┌──
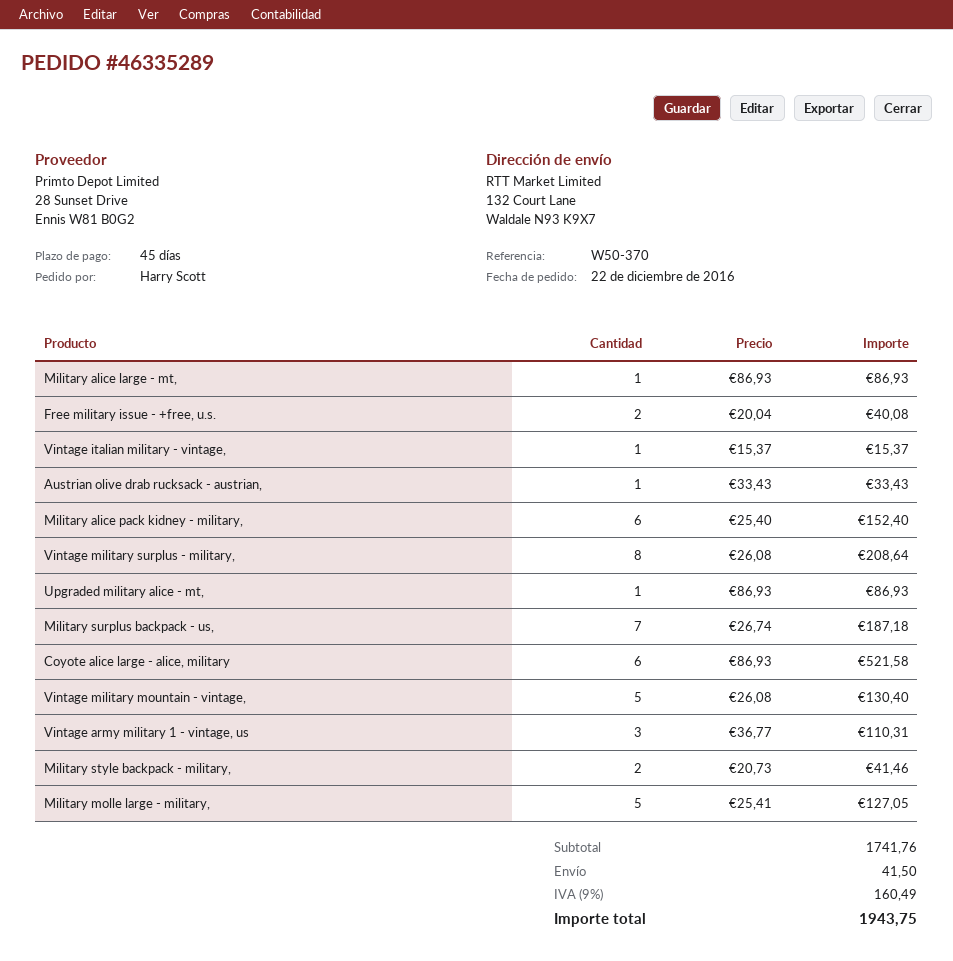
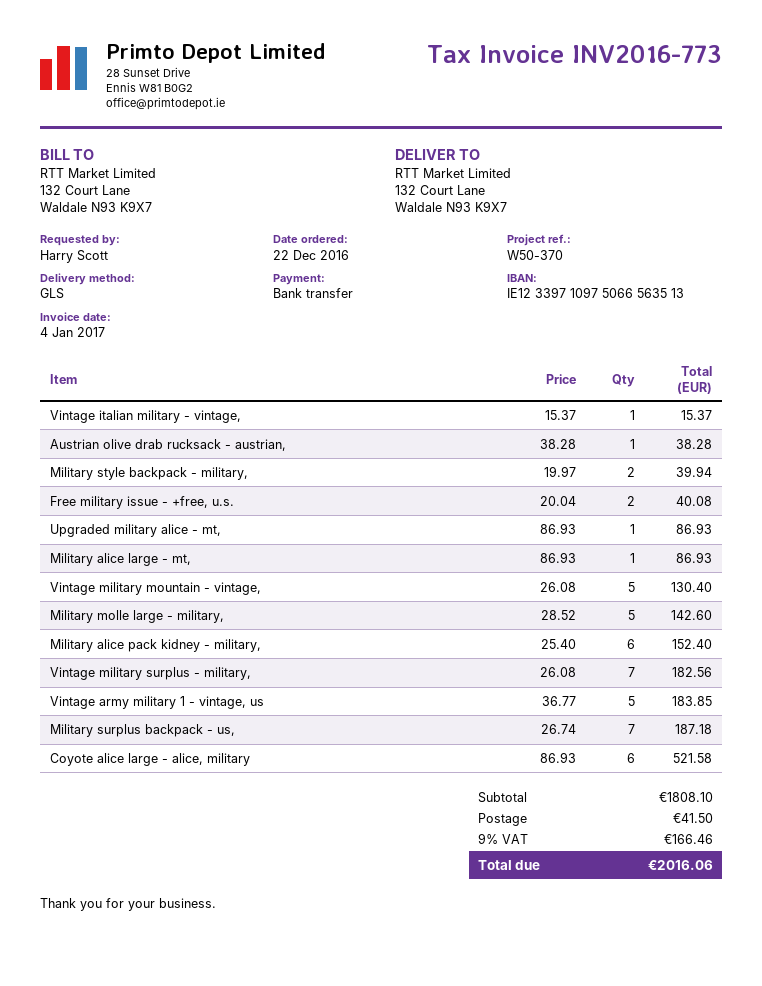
Austrian olive drab rucksack - austrian,: 1 x 33.43 = 33.43 -> 1 x 38.28 = 38.28
Vintage military surplus - military,: 8 x 26.08 = 208.64 -> 7 x 26.08 = 182.56
Vintage army military 1 - vintage, us: 3 x 36.77 = 110.31 -> 5 x 36.77 = 183.85
Military style backpack - military,: 2 x 20.73 = 41.46 -> 2 x 19.97 = 39.94
Military molle large - military,: 5 x 25.41 = 127.05 -> 5 x 28.52 = 142.60
subtotal: 1741.76 -> 1808.10
tax: 9% = 160.49 -> 9% = 166.46
total: 1943.75 -> 2016.06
└──
• GOAL OF THE EXERCISE:
Line by line, transcribe the records exactly, omitting the images.

• SOLVED EXERCISE:
Austrian olive drab rucksack - austrian,: 1 x 33.43 = 33.43 -> 1 x 38.28 = 38.28
Vintage military surplus - military,: 8 x 26.08 = 208.64 -> 7 x 26.08 = 182.56
Vintage army military 1 - vintage, us: 3 x 36.77 = 110.31 -> 5 x 36.77 = 183.85
Military style backpack - military,: 2 x 20.73 = 41.46 -> 2 x 19.97 = 39.94
Military molle large - military,: 5 x 25.41 = 127.05 -> 5 x 28.52 = 142.60
subtotal: 1741.76 -> 1808.10
tax: 9% = 160.49 -> 9% = 166.46
total: 1943.75 -> 2016.06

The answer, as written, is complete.